Al otro lado de la línea, Eiji suelta una carcajada que se lleva gran parte de su tensión. Shinobu sonríe mientras piensa que se le da bien y que cuenta con bastante entrenamiento.

—Por mí, perfecto, ya lo sabes.

—Entonces, ¿vas a quedarte en Tokio? Creía que cuando te graduases regresarías a Osaka.

Eiji responde con un desconcertado silencio que se prolonga durante casi medio minuto, pero una de las virtudes de Shinobu es la paciencia.

—¿Cómo has...? Da igual. Aunque admito que la idea me seduce, no puedo dejar a mi madre y al bebé solos con ese imbécil con el que se ha vuelto a casar. Mi madre no se atreve a plantarle cara, ¿sabes?, así que me toca estar ahí para llevar a Ken por el buen camino.

—Eiji, ¿por qué odias tanto a tu padrastro?

—No te he llamado para hablar de Jin —replica su amigo con brusquedad y Shin contiene un suspiro, consciente de lo que viene a continuación—. He estado dando un paseo con Risa y ha sucedido algo.

Shinobu escucha con atención el relato de Eiji y luego se toma unos instantes para contestar.

—Sabes que me pones entre la espada y la pared, ¿verdad?

—¿Por qué? No te pido que te posiciones por ninguno de los dos, solo que me des tu opinión.

—Muy bien. —Shinobu respira hondo y vuelve a alzar la mirada hacia el manto de hojas que pende sobre su cabeza—. Creo que cuando te quieres aclarar las ideas no le pides a un amigo que vaya contigo; yo diría que algo la preocupa o la asusta, algo que sucedió ayer.

—¿El qué? —inquiere Eiji, y Shin detecta ansiedad.

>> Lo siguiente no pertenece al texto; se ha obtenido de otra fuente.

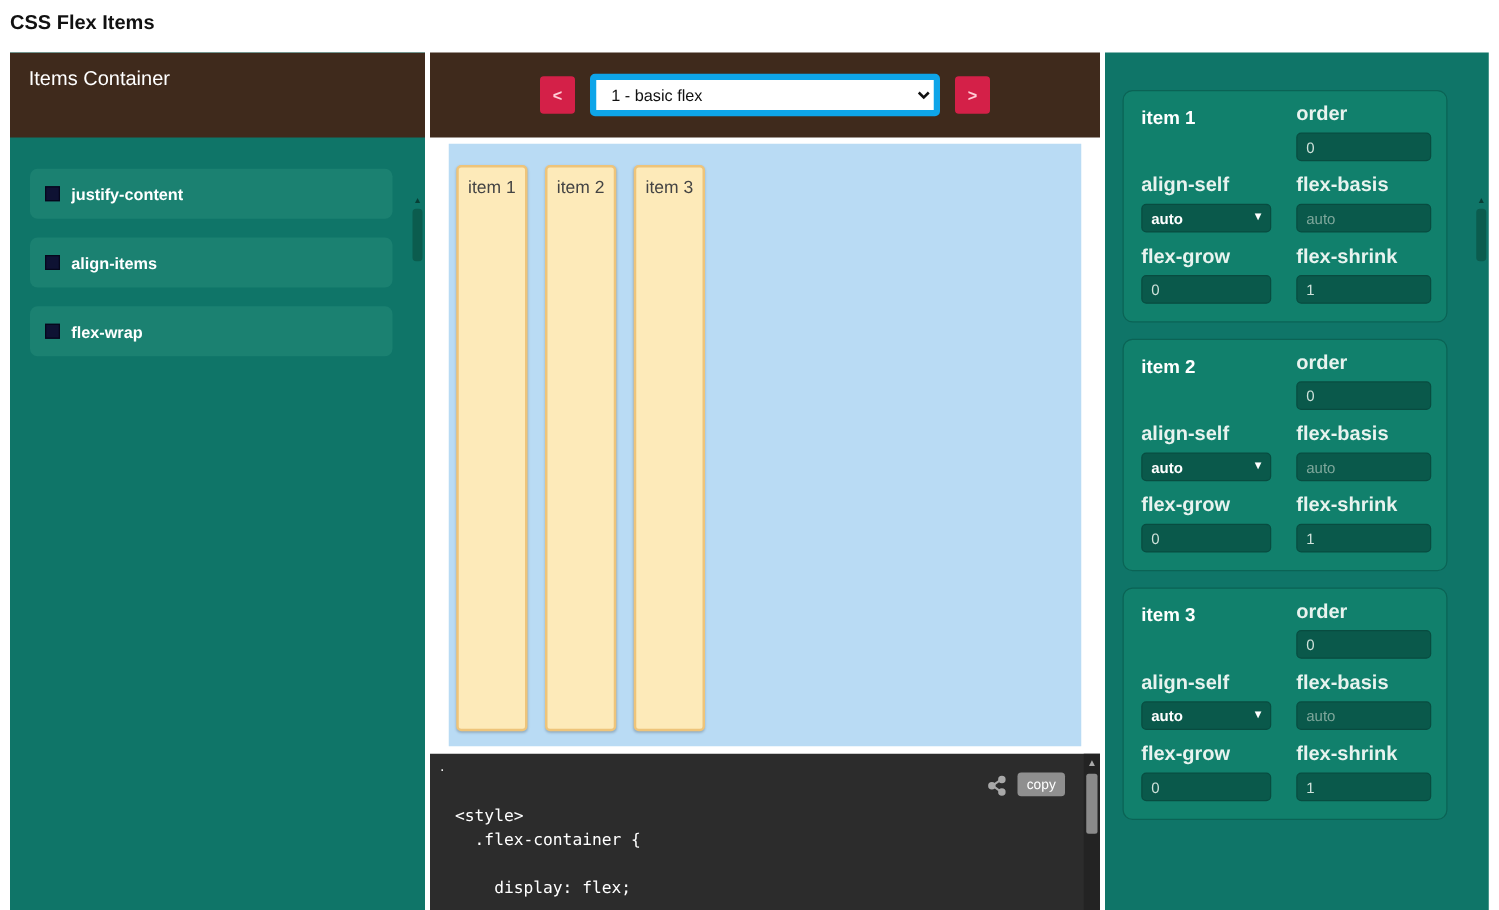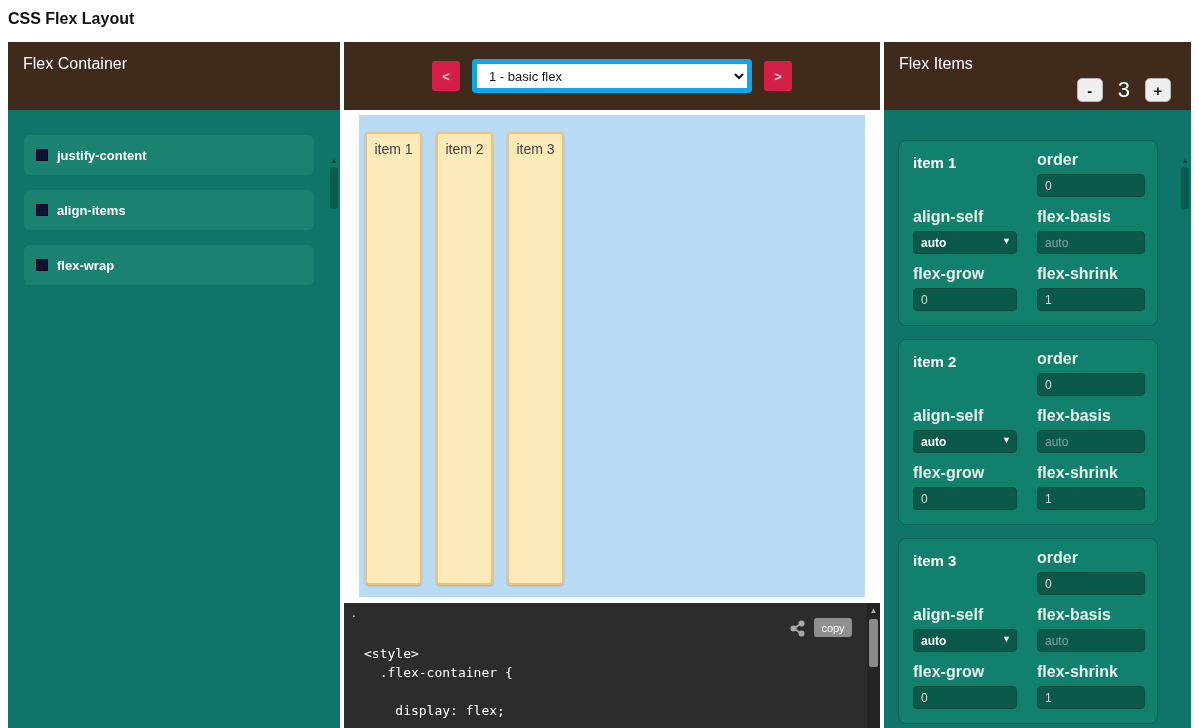--- a/index.html
+++ b/index.html
@@ -63,25 +63,25 @@
   .field input.narrow { width:104px; }
   .field input::placeholder { color:#7ea79b; }
   .select-wrap { position:relative; width:104px; }
   .select-wrap select { width:104px; height:23px; appearance:none; -webkit-appearance:none; background:#0a594b; border:1px solid #084c40; border-radius:4px; color:#fff; font-size:12px; font-weight:bold; padding:0 7px; cursor:pointer; }
   .chev { position:absolute; right:6px; top:5px; font-size:9px; color:#fff; pointer-events:none; }
 </style>
 </head>
 <body>
 
 <div class="page">
-  <div class="page-title">CSS Flex Layout</div>
+  <div class="page-title">CSS Flex Items</div>
 
   <section class="panel panel-left">
     <header class="panel-header">
-      <span>Flex Container</span>
+      <span>Items Container</span>
     </header>
     <div class="left-body">
 
       <div class="cbox opt-row">
         <span class="checkbox"></span>
         <span class="opt-label">justify-content</span>
       </div>
       <div class="cbox opt-row">
         <span class="checkbox"></span>
         <span class="opt-label">align-items</span>
@@ -131,28 +131,20 @@
       <div class="code-line"></div>
       <div class="code-line">    display: flex;</div>
     </div>
     <div class="code-scrollbar">
       <span class="sarrow">▲</span>
       <span class="sthumb"></span>
     </div>
   </div>
 
   <section class="panel panel-right">
-    <header class="panel-header">
-      <span>Flex Items</span>
-      <div class="count-controls">
-        <button class="count-btn">-</button>
-        <span class="count-value">3</span>
-        <button class="count-btn">+</button>
-      </div>
-    </header>
 
     <div class="cards">
 
       <div class="card">
         <div class="card-title">item 1</div>
         <div class="field">
           <label>order</label>
           <input value="0" style="">
         </div>
         <div class="field">

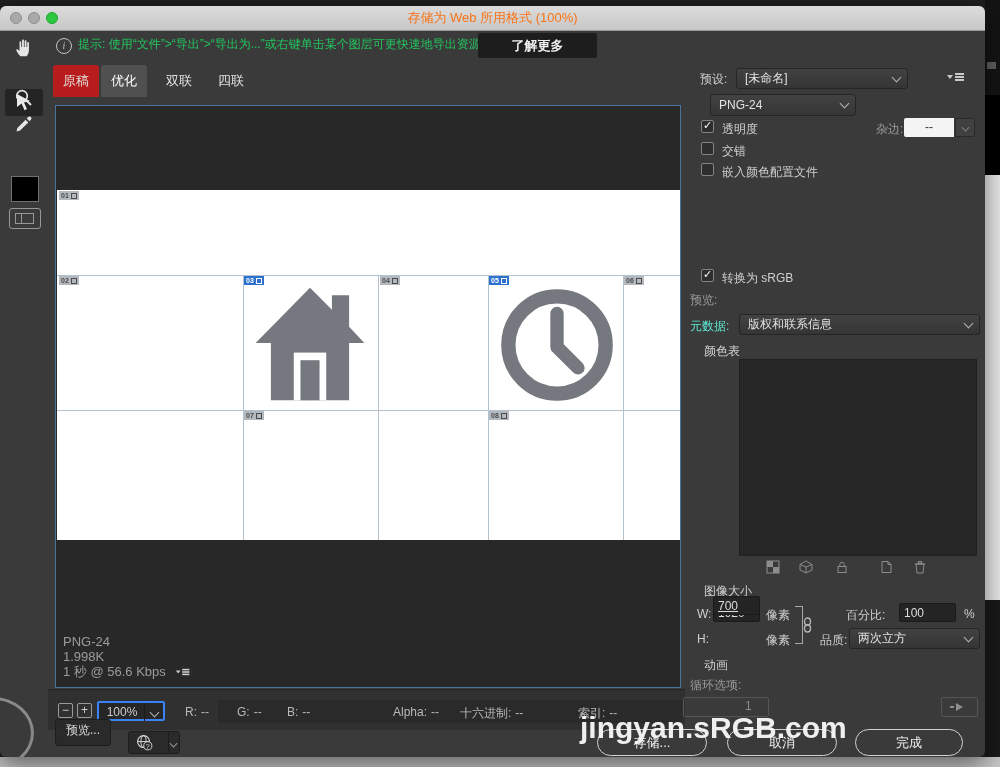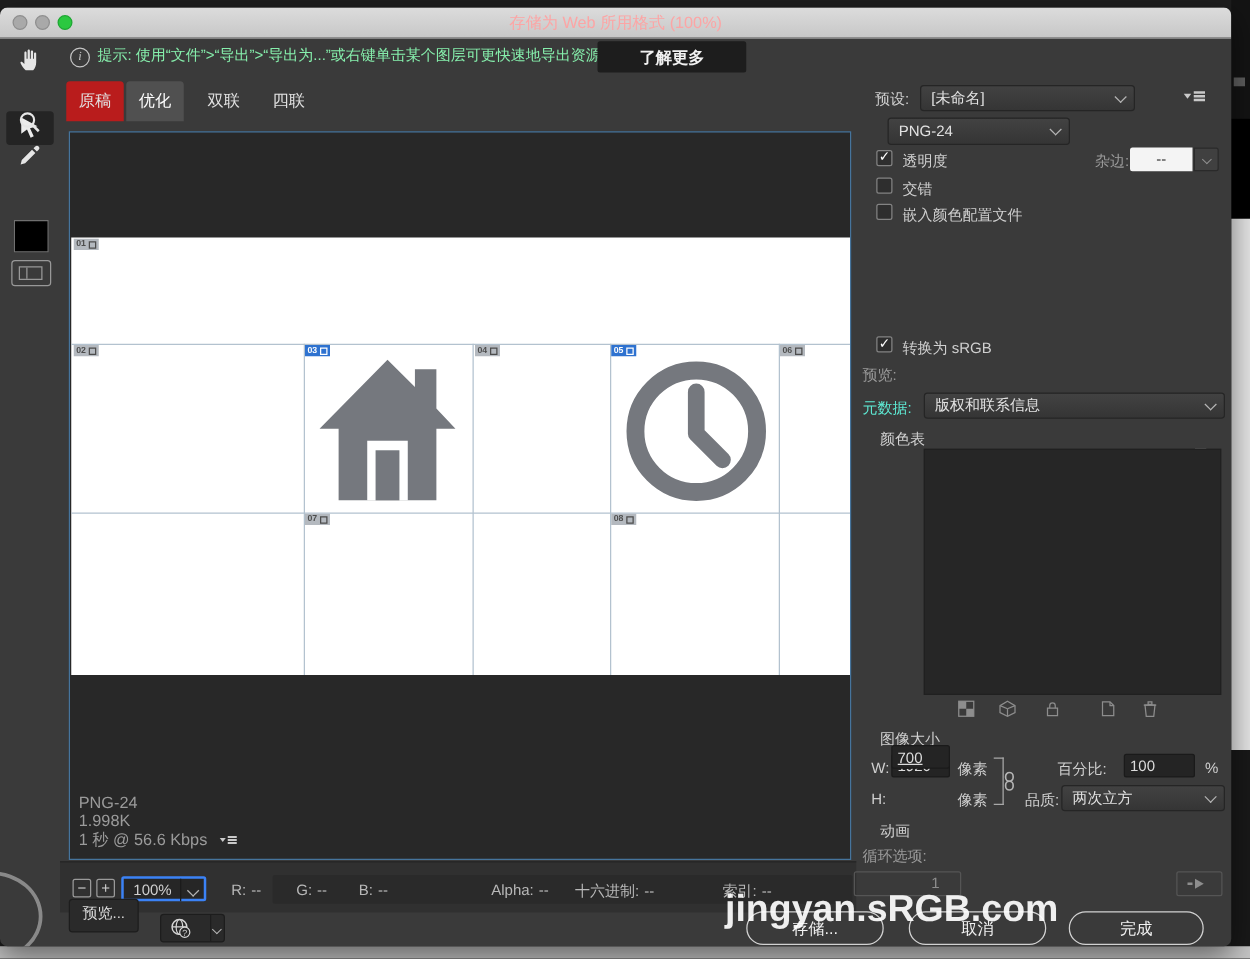--- a/index.html
+++ b/index.html
@@ -15,25 +15,25 @@
   .bk-sq{left:987px;top:62px;width:9px;height:7px;background:#5f5f5f;}
   
   .dialog{left:0;top:6px;width:985px;height:751px;border-radius:6px;overflow:hidden;background:#3a3a3a;box-shadow:0 8px 24px rgba(0,0,0,.5);}
   .dlg-in{position:absolute;left:0;top:-6px;width:1000px;height:767px;}
   
   .titlebar{left:0;top:6px;width:985px;height:24px;background:linear-gradient(#dcdcdc,#c7c7c7);border-bottom:1px solid #9b9b9b;}
   .tl{width:12px;height:12px;border-radius:50%;top:12px;}
   .tl1{left:10px;background:#a9a9a9;border:1px solid #8e8e8e;box-sizing:border-box;}
   .tl2{left:28px;background:#a9a9a9;border:1px solid #8e8e8e;box-sizing:border-box;}
   .tl3{left:46px;background:#2bc840;border:1px solid #1da732;box-sizing:border-box;}
-  .title-text{left:0;top:6px;width:985px;height:24px;line-height:24px;text-align:center;font-size:13px;color:#fca5a5;}
+  .title-text{left:0;top:6px;width:985px;height:24px;line-height:24px;text-align:center;font-size:13px;color:#f97316;}
   
   .info-ico{left:56px;top:38px;width:14px;height:14px;border:1px solid #c4c4c4;border-radius:50%;color:#c4c4c4;
             font-size:10px;line-height:14px;text-align:center;font-style:italic;font-family:"Liberation Serif",serif;}
-  .tip-text{left:78px;top:30px;height:29px;line-height:29px;font-size:12px;color:#86efac;}
+  .tip-text{left:78px;top:30px;height:29px;line-height:29px;font-size:12px;color:#22c55e;}
   .learn-btn{left:478px;top:33px;width:119px;height:25px;background:#1d1d1d;border-radius:2px;color:#f0f0f0;
              font-size:13px;font-weight:bold;text-align:center;line-height:25px;cursor:pointer;}
   
   .toolbar{left:0;top:30px;width:48px;height:727px;}
   .tool-sel-bg{left:5px;top:59px;width:38px;height:27px;background:#242424;border-radius:3px;}
   .swatch{left:11px;top:146px;width:26px;height:24px;background:#000;border:1px solid #707070;}
   .slice-toggle{left:9px;top:178px;width:30px;height:19px;border:1px solid #989898;border-radius:3px;}
   .slice-toggle i{position:absolute;left:5px;top:4px;width:17px;height:9px;border:1px solid #989898;display:block;}
   .slice-toggle i:after{content:'';position:absolute;left:5px;top:0;width:1px;height:9px;background:#989898;}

—No lo sé, pero ayer no era ella misma. Y no tiene nada que ver con Atsushi —añade antes de que su amigo tenga tiempo de sacarlo a relucir en la conversación.

—Pero cuando...

—Creo que ya se sentía mal y que la actitud de Atsushi lo empeoró. —Shinobu suspira y sonríe para sí mismo—. Eiji, tienes que aprender a contar hasta diez antes de sacar conclusiones precipitadas.

Chan: es un sufijo diminutivo que indica afecto. Normalmente, se emplea con adolescentes del sexo femenino o con niños, pero también puede utilizarse con mascotas o con personas cercanas y a quienes se les tiene cariño. Nunca se usa para dirigirse a un superior, ya que se consideraría una actitud maleducada y condescendiente.

Kyūdō: tiro con arco japonés.

Ramen: es la versión japonesa de la sopa de fideos china.